--- Directions ---
Your task is to print all of the data below exactly, with no pictures included.

--- Extracted data entries ---
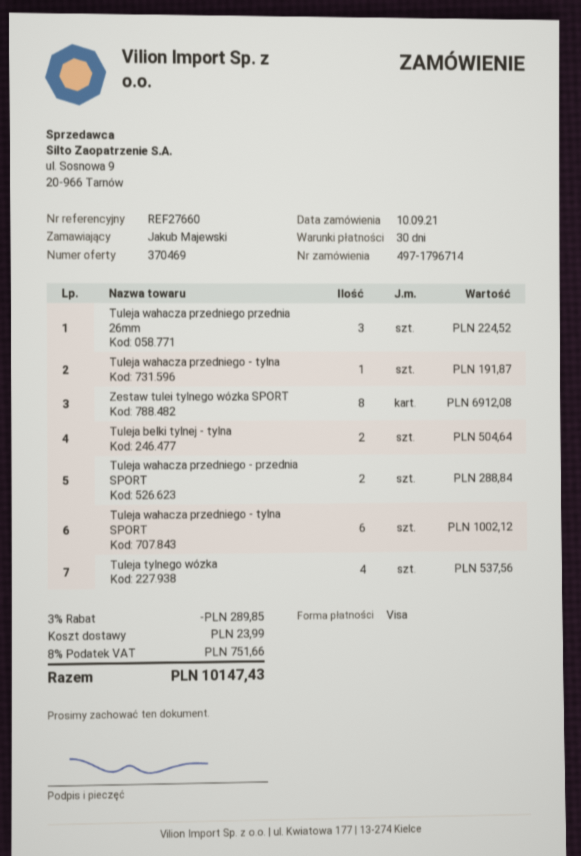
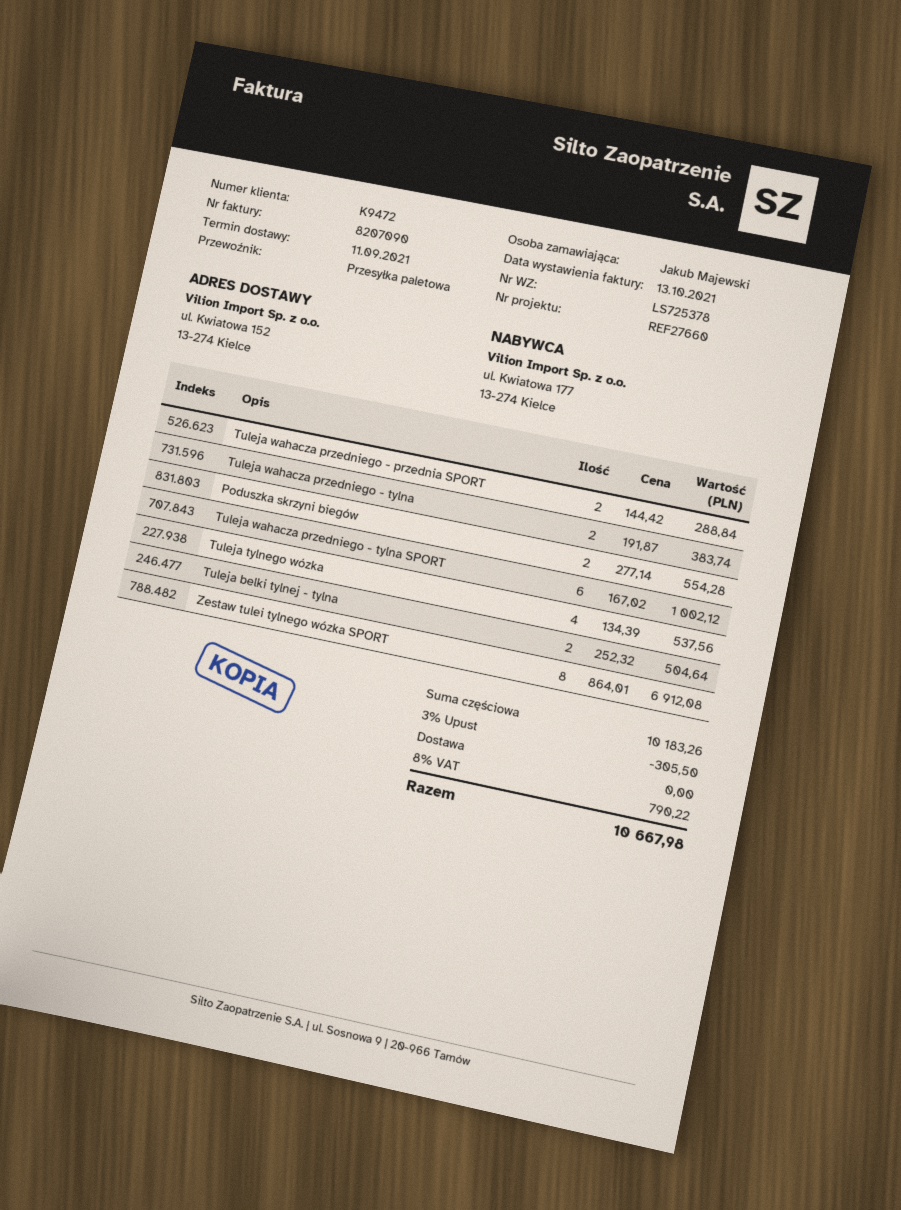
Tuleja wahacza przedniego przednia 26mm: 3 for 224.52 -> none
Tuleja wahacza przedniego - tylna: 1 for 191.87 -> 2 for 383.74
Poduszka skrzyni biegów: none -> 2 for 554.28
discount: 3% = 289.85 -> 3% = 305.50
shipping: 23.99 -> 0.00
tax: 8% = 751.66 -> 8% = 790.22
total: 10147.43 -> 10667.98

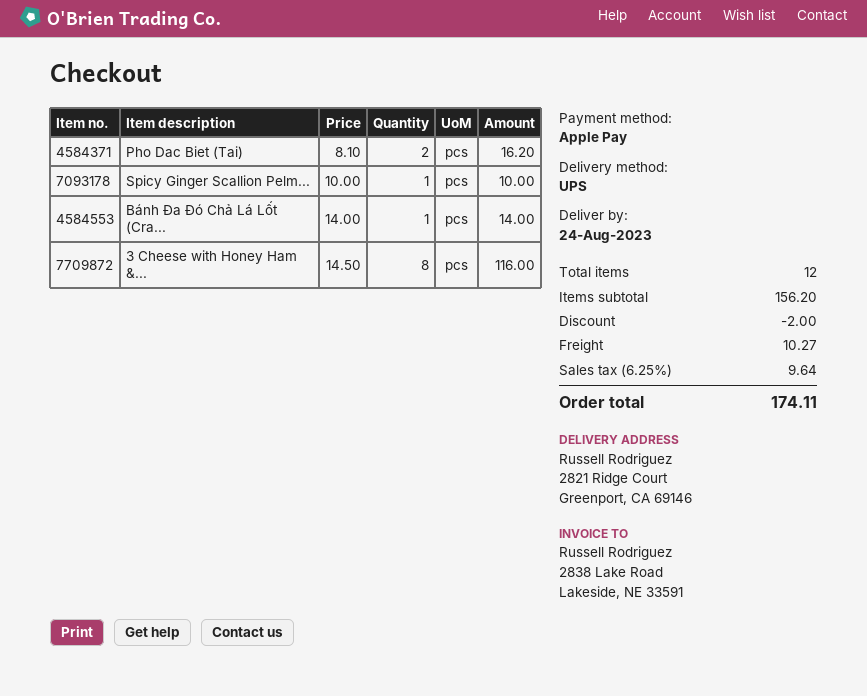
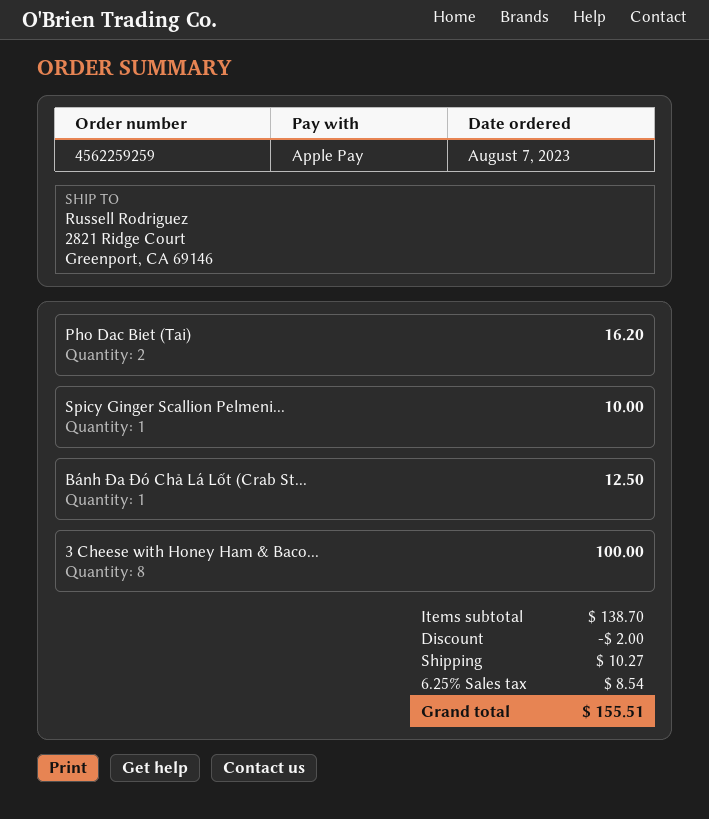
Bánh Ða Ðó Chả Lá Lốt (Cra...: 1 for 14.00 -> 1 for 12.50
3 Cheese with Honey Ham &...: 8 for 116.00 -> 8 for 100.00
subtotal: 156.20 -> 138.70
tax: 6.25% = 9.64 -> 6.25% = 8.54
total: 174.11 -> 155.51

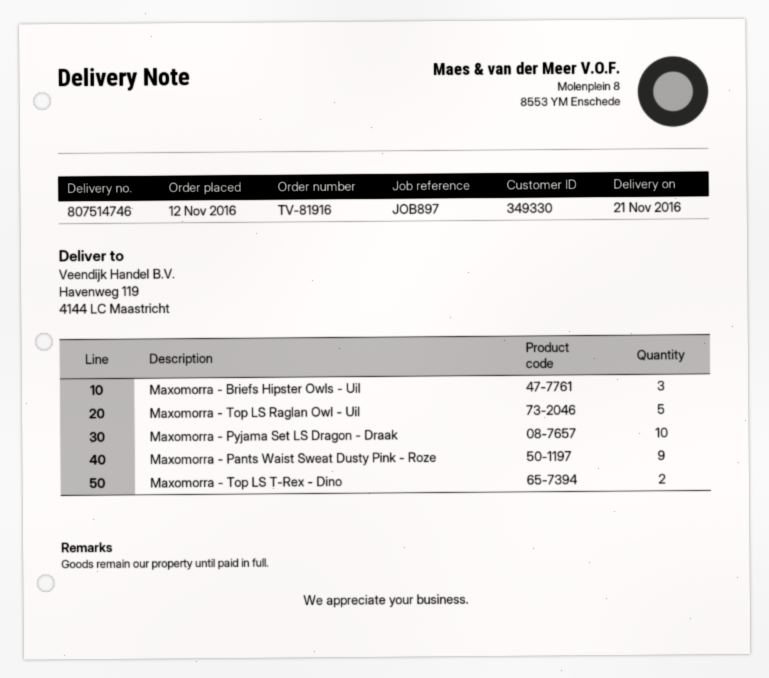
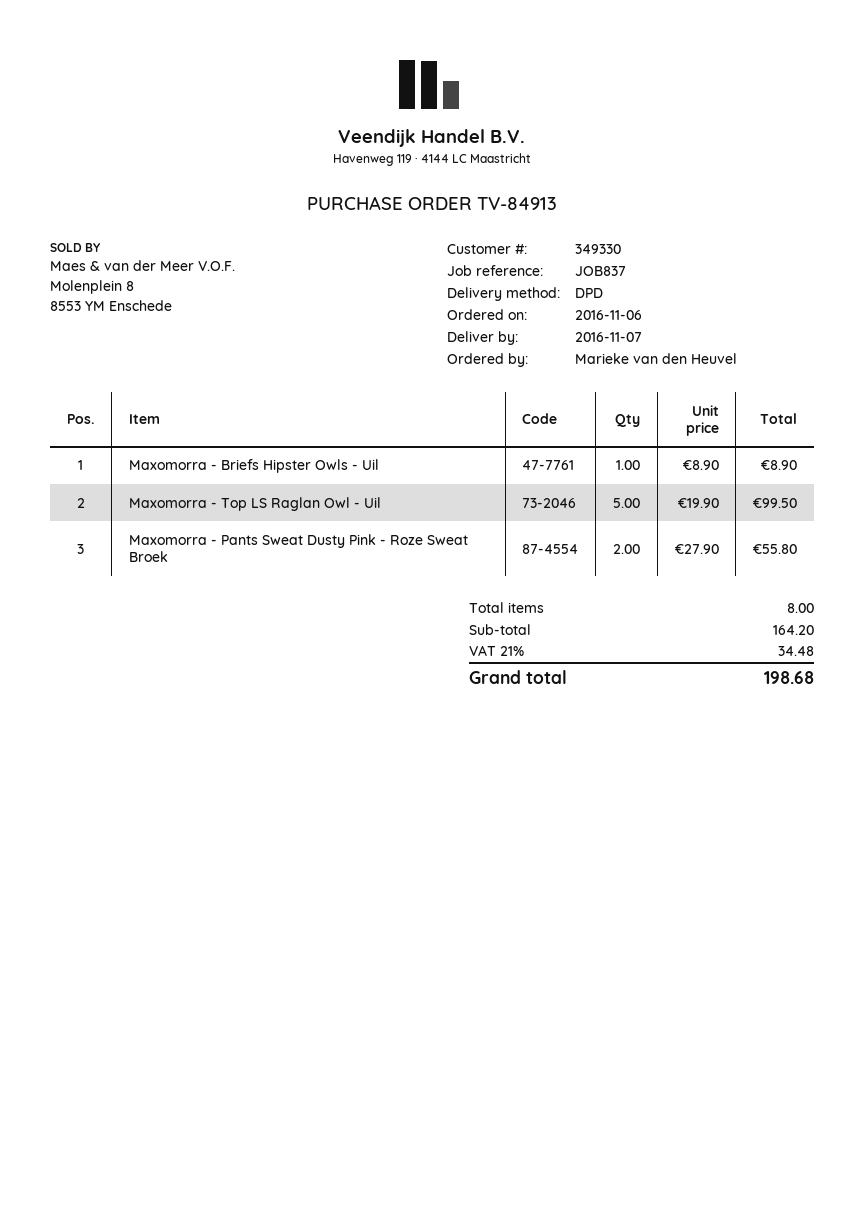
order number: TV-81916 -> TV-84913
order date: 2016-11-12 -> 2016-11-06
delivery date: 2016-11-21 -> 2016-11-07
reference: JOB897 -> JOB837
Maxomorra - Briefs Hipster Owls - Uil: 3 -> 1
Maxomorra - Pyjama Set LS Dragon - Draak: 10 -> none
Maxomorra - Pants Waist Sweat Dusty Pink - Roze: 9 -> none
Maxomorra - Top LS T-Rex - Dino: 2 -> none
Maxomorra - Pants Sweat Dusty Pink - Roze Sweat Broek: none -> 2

--- Expected output ---
Tuleja wahacza przedniego przednia 26mm: 3 for 224.52 -> none
Tuleja wahacza przedniego - tylna: 1 for 191.87 -> 2 for 383.74
Poduszka skrzyni biegów: none -> 2 for 554.28
discount: 3% = 289.85 -> 3% = 305.50
shipping: 23.99 -> 0.00
tax: 8% = 751.66 -> 8% = 790.22
total: 10147.43 -> 10667.98

Bánh Ða Ðó Chả Lá Lốt (Cra...: 1 for 14.00 -> 1 for 12.50
3 Cheese with Honey Ham &...: 8 for 116.00 -> 8 for 100.00
subtotal: 156.20 -> 138.70
tax: 6.25% = 9.64 -> 6.25% = 8.54
total: 174.11 -> 155.51

order number: TV-81916 -> TV-84913
order date: 2016-11-12 -> 2016-11-06
delivery date: 2016-11-21 -> 2016-11-07
reference: JOB897 -> JOB837
Maxomorra - Briefs Hipster Owls - Uil: 3 -> 1
Maxomorra - Pyjama Set LS Dragon - Draak: 10 -> none
Maxomorra - Pants Waist Sweat Dusty Pink - Roze: 9 -> none
Maxomorra - Top LS T-Rex - Dino: 2 -> none
Maxomorra - Pants Sweat Dusty Pink - Roze Sweat Broek: none -> 2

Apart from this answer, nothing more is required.